ROW,
Board is 8’ long, 4.25" thick, 25.5" wide with all the meat carried out to the rails, soft 50/50 all the way nose to tail.
How does it ride? Well, let me preface this with the fact that I have a messed up back, so I needed something that would float my 200lbs enough to knee paddle, (which is why there is a little balsa deck patch…which has not dented at all yet). It paddles fast, catches ripples with ease both prone and knee paddling, but also pearls with ease if you aren’t careful with the angle of your dangle. On a plane it is super fast with the spitfire fin, and on the rail it is anything but fast because there is so much meat on those rails. This is less a design flaw, and more intentional, as I wanted a board that was slower for weak mushy waves. However, it is slower in trim than I intended. That being said, if I tail surf it in the right kind of wave and pump it I can get some speed up, and if I trim forward I can connect up sections pretty well as it doesn’t bog down.

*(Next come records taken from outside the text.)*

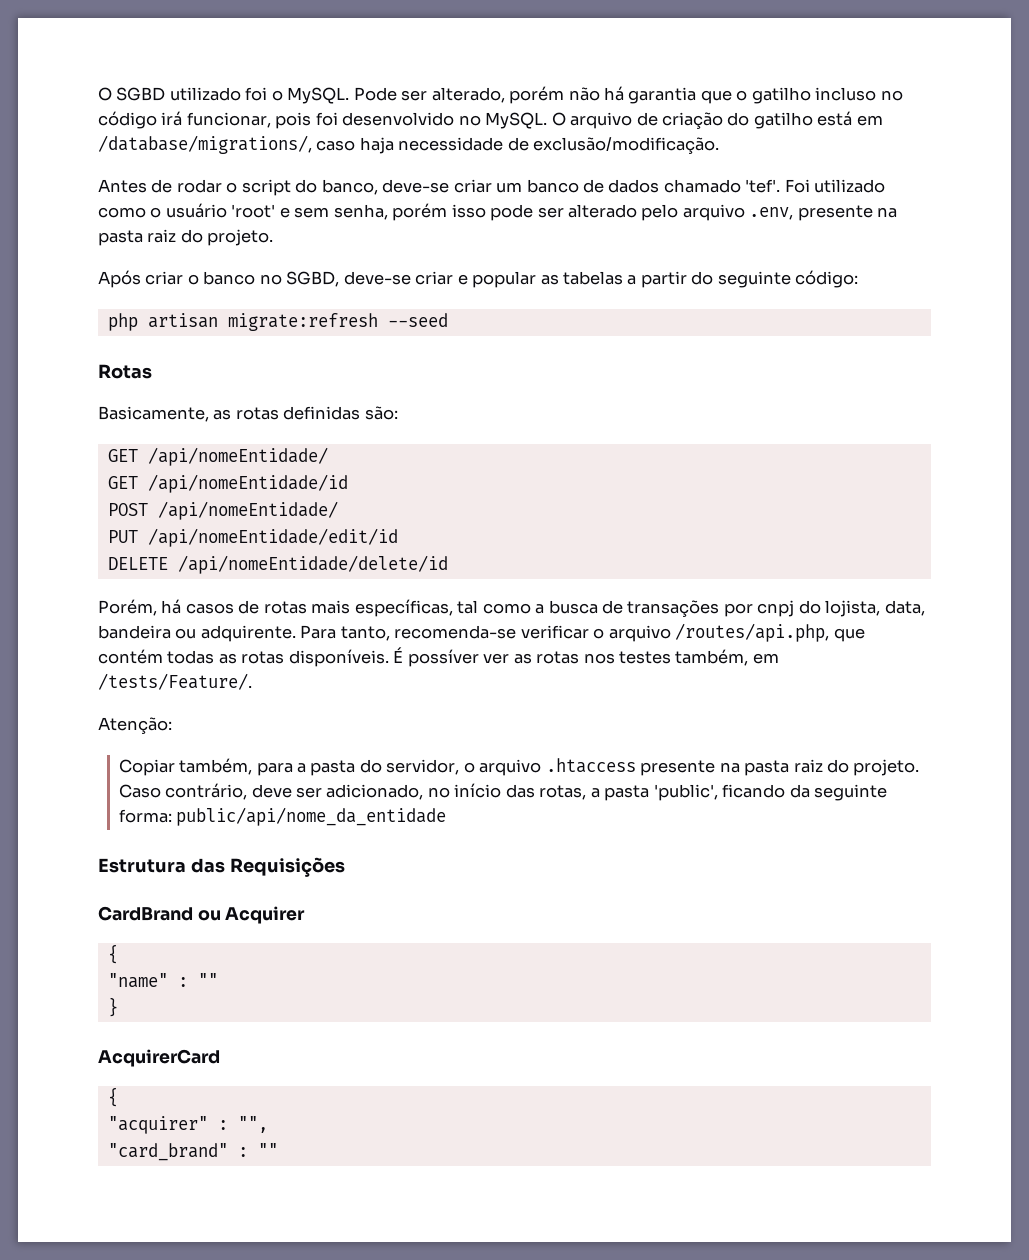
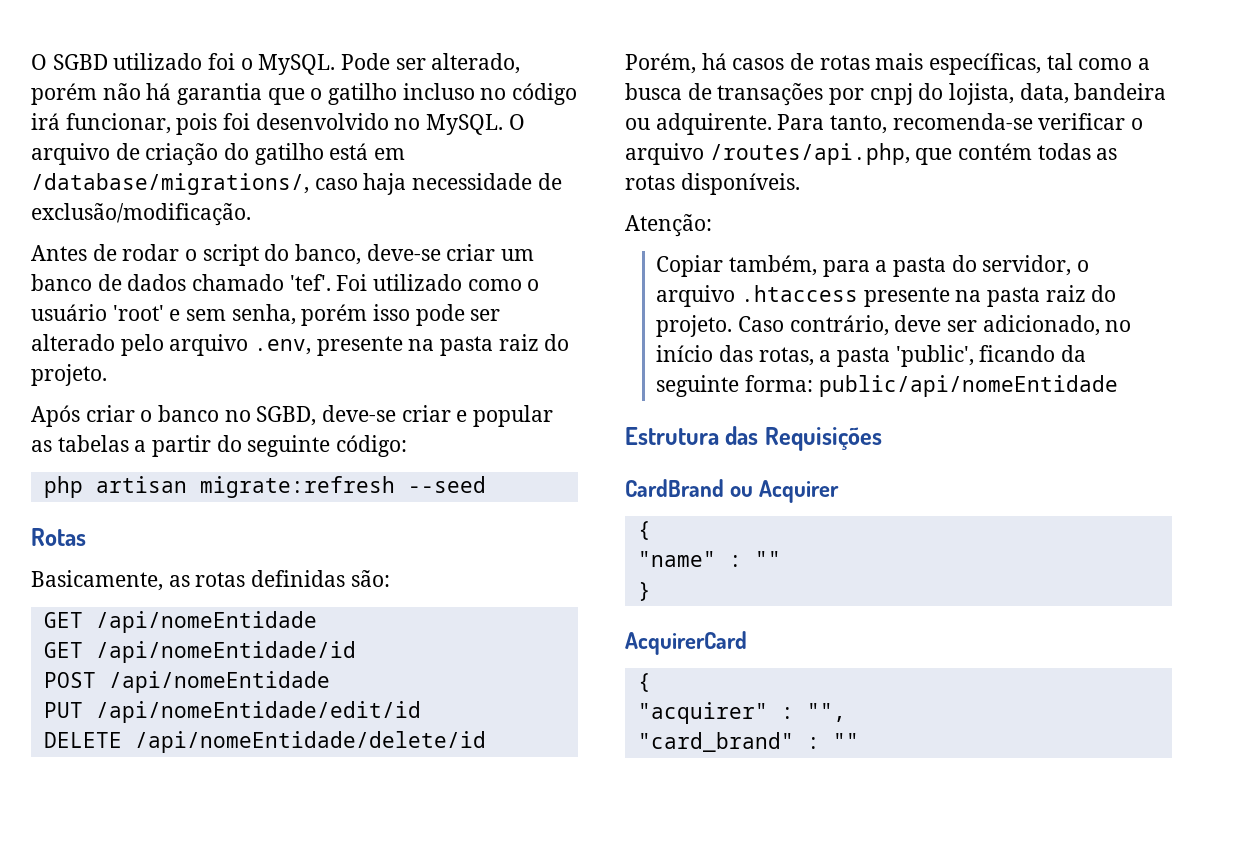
[147,447,328,466] /api/nomeEntidade/ -> [95,611,317,633] /api/nomeEntidade
[157,501,338,520] /api/nomeEntidade/ -> [108,671,330,693] /api/nomeEntidade
[393,647,779,667] [98,673,252,690] É possíver ver as rotas nos testes também, em /tests/Feature/. -> (800, 184) none
[176,807,447,826] public/api/nome_da_entidade -> [818,375,1118,397] public/api/nomeEntidade

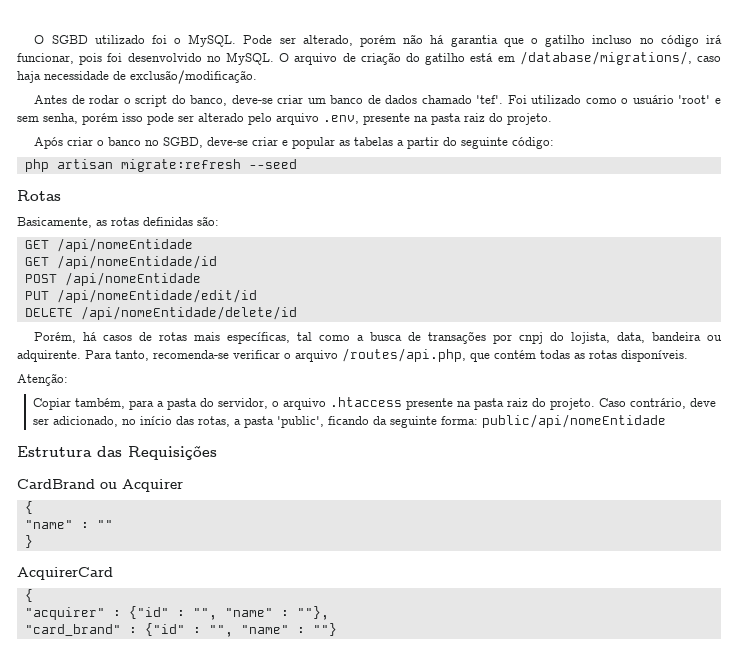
[806,703,846,722] "", -> [128,606,329,620] {"id" : "", "name" : ""},
[832,733,859,749] "" -> [144,623,337,637] {"id" : "", "name" : ""}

It turns very easily, although this is in comparison to the much longer boards I usually ride. Because it is slow, I sometimes need to trim forward, and with all that width in the nose she actually noserides reasonably well.
If I make another version, I might remove some volume, as I think I can get away with a little less. Most of this would come off of the rails, as I would also take it from 50/50, and make it more like 70/30, hopefully speeding it up a smidge for shorebreak. Might make the tail with rails turned down more still. I would also add an inch of nose rocker, and maybe take out an inch of tail rocker. As it is, I think it only has ~3 inches nose and tail, and the deck is totally flat.
In short, in the right wave, it is a whole lot of fun. In pitching shorebreak, it does not excel.
SPUD,
Good to hear. I had heard they were good (well, read in the archives here at Sways), but five years and still going is pretty awesome! And a sandwich compartment is a great idea.